Firstly, counter-terrorism is necessarily one sided - a government's agenda is always partial. Humanitarian action, however, is by definition neutral - it does not take sides. Involving humanitarian actors in a counter-terrorism policy which purposefully designates an actor as terrorist or non-terrorist, violates the humanitarian principle of neutrality within the conflict and compromises independence from political agendas. By definition, the two disciplines are inherently at odds. By forcing a humanitarian actor to chose between becoming a tool for a party to the conflict in order to receive funding, and turning that essential funding down on principled grounds, the scheme demands that those agencies face an ethical dilemma which strikes at the core of their identity and purpose.

Secondly, the everyday implications of such policies are seriously problematic in practice.
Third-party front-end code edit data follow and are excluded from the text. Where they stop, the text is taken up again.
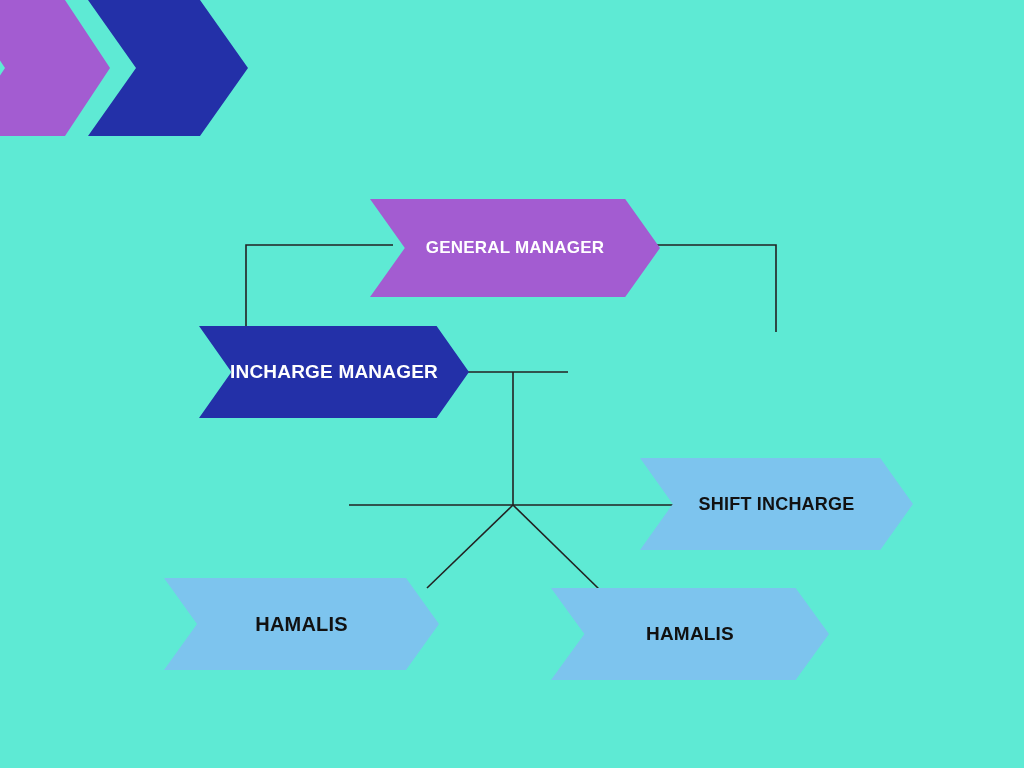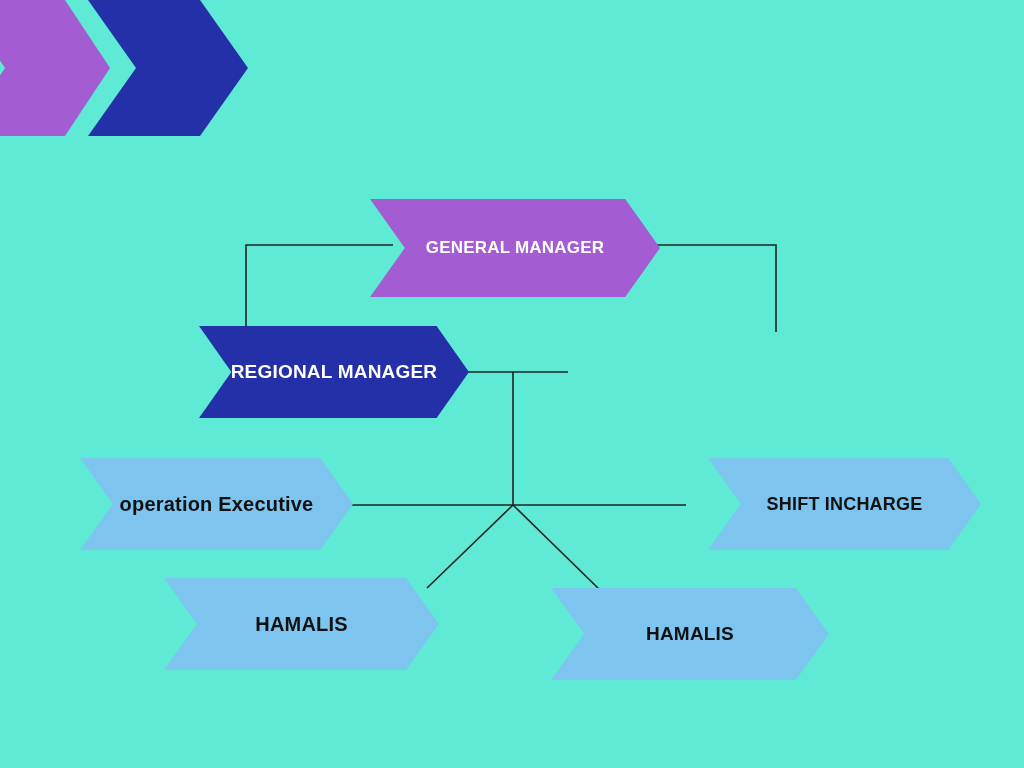"REGIONAL MANAGER" span.label { text: REGIONAL -> INCHARGE }
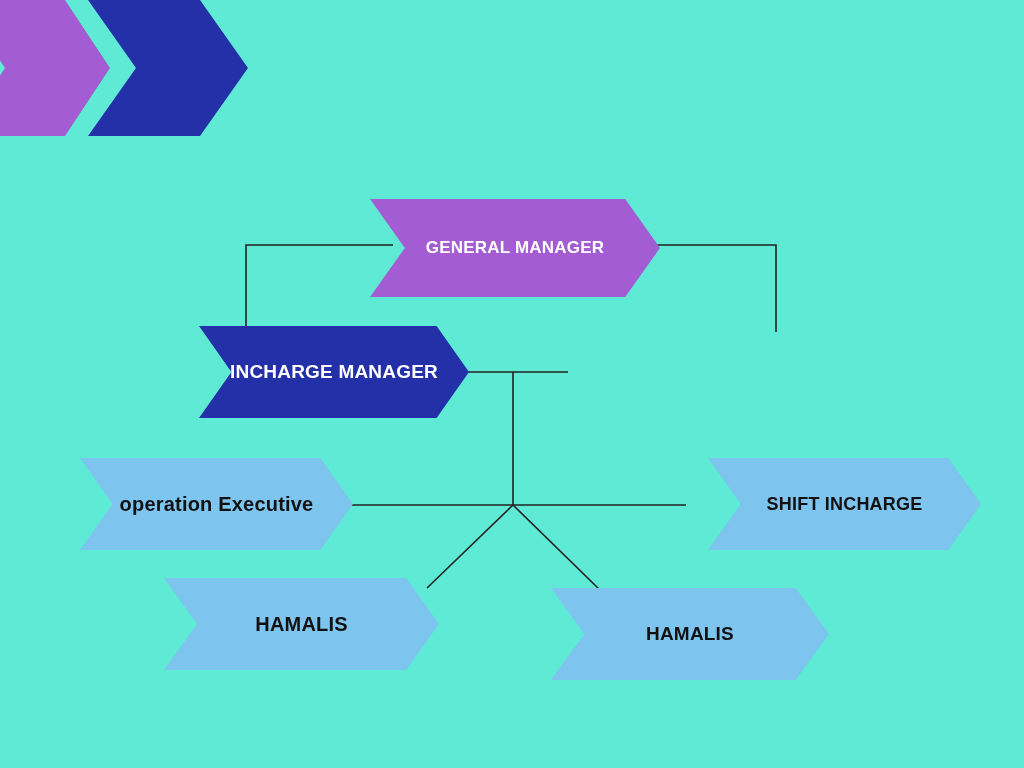"operation Executive" div.node { html: <div> <span>operation Executive</span> </div> -> none }
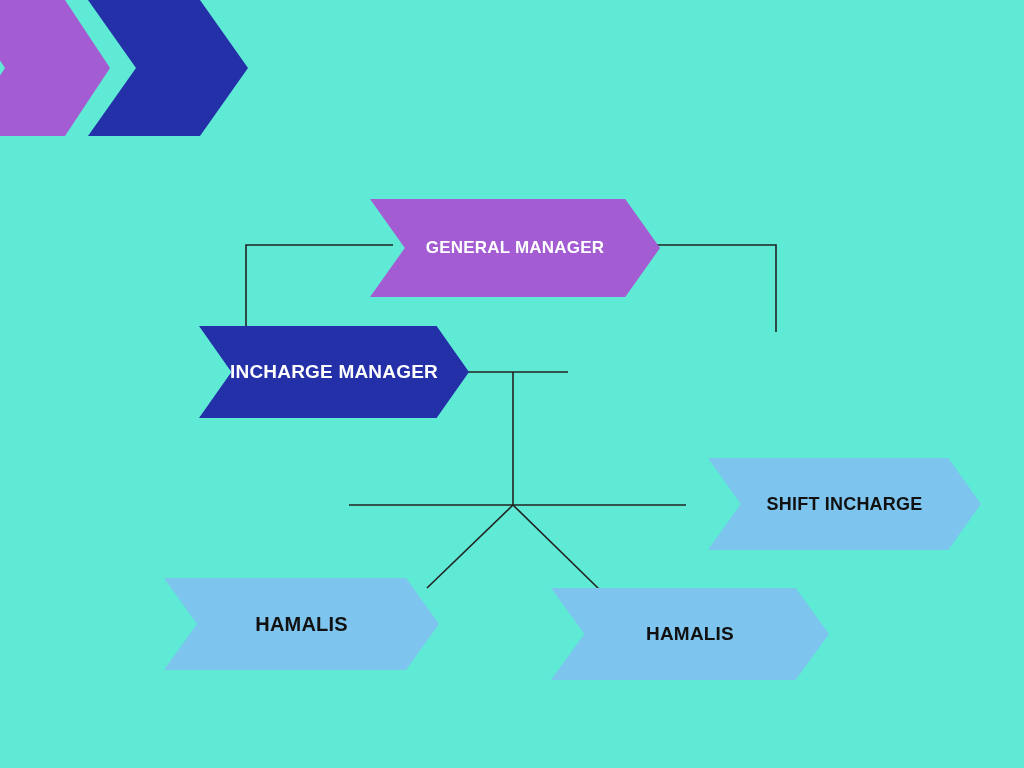"SHIFT INCHARGE" #node-shift { left: 708px -> 640px }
When NGOs are responsible for providing information to the US government on staff and contractors, yet another mechanism is created that further erodes the trust between humanitarian agencies and local communities, staff and beneficiaries - the most important relationships in safely negotiating access in a conflict zone. How can you tell communities, staff, contractors, combatants, that you are working neutrally and independently for the benefit of those most in need, whilst simultaneously informing on them to a belligerent actor who has been fighting a war in their country for the last 13 years?

While these schemes remain in place, it is premature to hope that as the war winds down aid agencies may finally be able to represent themselves honestly to the people they exist to serve. While co-option of humanitarianism in the name of counter-terrorism remains the primary proxy for boots on the ground and direct military intelligence - both in Afghanistan and around the world - humanitarian space will continue to close. As international troops leave Afghan security in the hands of their domestic counterparts, ISAF will let its "clear, hold, build" counter-insurgency mandate fade. Humanitarian and development aid agencies, albeit with reduced funding and reduced international interest, will nonetheless continue their work of trying to treat, feed and shelter the most vulnerable. While doing so they will attempt to recover from the tarnish that their role in the "hearts and minds" arm of the counter-insurgency strategy has left. But rebuilding that lost trust will be no easy task while the use of aid agencies as a tool for political, military and intelligence objectives remains entrenched in US foreign policy. As long as that continues, neither the war, nor the mistrust it has fostered, will really be over.